Content revision data:
═══

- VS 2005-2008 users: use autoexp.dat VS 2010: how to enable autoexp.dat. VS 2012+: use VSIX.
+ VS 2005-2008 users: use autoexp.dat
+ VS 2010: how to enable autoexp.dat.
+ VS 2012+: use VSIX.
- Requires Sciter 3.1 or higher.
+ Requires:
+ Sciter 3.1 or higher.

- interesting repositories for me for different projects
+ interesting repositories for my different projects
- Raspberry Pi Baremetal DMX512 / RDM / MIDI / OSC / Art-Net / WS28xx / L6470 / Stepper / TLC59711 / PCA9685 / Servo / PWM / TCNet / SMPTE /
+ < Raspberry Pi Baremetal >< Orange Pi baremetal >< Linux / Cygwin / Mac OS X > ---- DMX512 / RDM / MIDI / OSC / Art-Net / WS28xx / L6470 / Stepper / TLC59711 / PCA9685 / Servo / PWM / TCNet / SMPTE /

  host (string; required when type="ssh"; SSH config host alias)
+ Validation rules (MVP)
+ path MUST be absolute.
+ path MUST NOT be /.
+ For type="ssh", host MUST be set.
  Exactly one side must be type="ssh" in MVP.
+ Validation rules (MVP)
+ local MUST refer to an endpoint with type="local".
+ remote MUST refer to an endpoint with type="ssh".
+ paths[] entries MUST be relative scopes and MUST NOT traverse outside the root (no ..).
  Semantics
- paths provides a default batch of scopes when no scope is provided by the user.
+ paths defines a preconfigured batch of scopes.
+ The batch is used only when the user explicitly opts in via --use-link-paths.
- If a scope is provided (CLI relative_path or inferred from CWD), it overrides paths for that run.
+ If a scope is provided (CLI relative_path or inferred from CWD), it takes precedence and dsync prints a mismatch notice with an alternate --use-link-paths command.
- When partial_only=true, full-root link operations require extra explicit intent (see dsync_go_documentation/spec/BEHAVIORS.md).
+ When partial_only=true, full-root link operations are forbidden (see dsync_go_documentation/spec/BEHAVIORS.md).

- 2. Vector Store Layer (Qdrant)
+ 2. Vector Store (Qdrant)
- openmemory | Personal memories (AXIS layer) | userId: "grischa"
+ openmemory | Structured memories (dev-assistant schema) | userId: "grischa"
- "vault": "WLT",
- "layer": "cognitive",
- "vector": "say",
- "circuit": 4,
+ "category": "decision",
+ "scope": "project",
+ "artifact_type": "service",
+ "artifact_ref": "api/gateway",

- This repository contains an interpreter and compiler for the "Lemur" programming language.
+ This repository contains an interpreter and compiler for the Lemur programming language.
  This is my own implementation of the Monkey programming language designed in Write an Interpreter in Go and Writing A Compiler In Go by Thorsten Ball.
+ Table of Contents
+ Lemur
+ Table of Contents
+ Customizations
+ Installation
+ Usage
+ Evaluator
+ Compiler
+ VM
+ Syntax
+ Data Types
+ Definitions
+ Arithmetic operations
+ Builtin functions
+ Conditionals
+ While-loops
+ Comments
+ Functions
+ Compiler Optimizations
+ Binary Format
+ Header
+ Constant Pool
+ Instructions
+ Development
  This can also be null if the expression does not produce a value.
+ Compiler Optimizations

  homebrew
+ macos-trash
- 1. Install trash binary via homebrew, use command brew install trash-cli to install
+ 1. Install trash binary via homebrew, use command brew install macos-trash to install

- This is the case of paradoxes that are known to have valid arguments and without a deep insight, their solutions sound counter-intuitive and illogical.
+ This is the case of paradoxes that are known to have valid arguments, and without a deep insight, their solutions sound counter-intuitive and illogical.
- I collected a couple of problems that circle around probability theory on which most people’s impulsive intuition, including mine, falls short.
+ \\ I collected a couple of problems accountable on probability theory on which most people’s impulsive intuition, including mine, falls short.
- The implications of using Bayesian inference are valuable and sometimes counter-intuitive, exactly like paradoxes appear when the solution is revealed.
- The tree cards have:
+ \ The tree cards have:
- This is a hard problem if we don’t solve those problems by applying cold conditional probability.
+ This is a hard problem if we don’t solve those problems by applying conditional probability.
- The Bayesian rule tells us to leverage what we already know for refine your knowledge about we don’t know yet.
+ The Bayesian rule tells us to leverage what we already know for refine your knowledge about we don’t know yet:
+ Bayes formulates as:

═══

What you will do
Looking back over the data above, restate word for word the lines that begin at the line with "- This is a" and end at the line with "applying conditional probability.", inclusive.

Expected answer
- This is a hard problem if we don’t solve those problems by applying cold conditional probability.
+ This is a hard problem if we don’t solve those problems by applying conditional probability.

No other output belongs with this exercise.